Speaking this week at the IGD Convenience Summit, Tracey Clements, MD for convenience and One Stop CEO, said the new stores would merchandise products to fit with shopper missions rather than by category.
Currently being trialled at eight Express stores, the new formats are neighbourhood simple supermarket; neighbourhood top-up supermarket; hybrid Express; and super on-the-move Express that “literally sells masses and masses of sandwiches” for lunch.
“Historically our Express stores have always been categorised as an ‘on-the-move’ store or a ‘neighbourhood’ store, and that was it,” said Clements.

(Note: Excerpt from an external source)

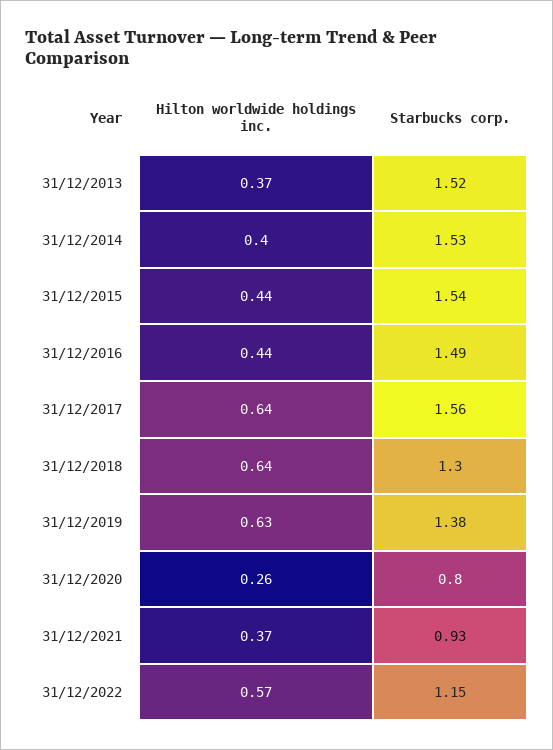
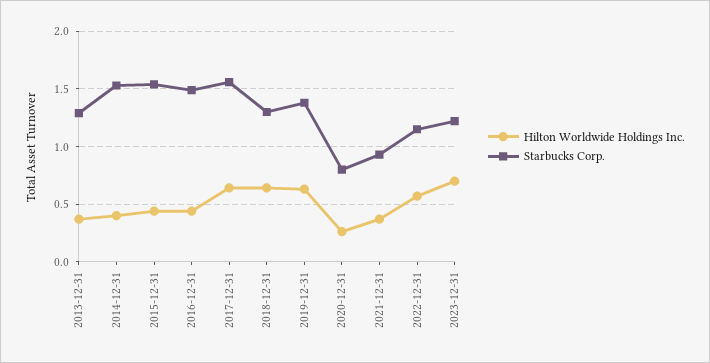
Starbucks corp., 31/12/2013: 1.52 -> 1.3
Hilton worldwide holdings inc., 2023-12-31: none -> 0.7
Starbucks corp., 2023-12-31: none -> 1.2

“So you’re either always on the move or in your neighbourhood. But that’s a categorisation that was done 15 years ago when things were different. So we had a look and said, ‘do they really behave like that?’.”
Basket analysis found stores had traded as an ‘on-the-move’ and ‘neighbourhood’ store at different periods throughout the day.
“But we hadn’t designed them or laid them out or worked with the space to do that,” added Clements.
“We will merchandise by mission, which has been a personal mission of mine for many years, and not by categories. Customers do not say, ‘I will now go shop at the dairy section’, and, ‘I will now go shop at the cooked ham section’.”
Clements added: “So we’re pleased, they look great, they look amazing. We’ll see how they do and get the reaction from customers. When they say ‘you’ve finally put everything in the right place’, you think we might’ve cracked it in some of these areas.”
In 2014, Tesco opened two ‘food to go’ stores in London with 100 different sandwich options, aimed at attracting city workers.
But the sites closed just a year later, with Tesco saying customers had told them they preferred a wider range of products.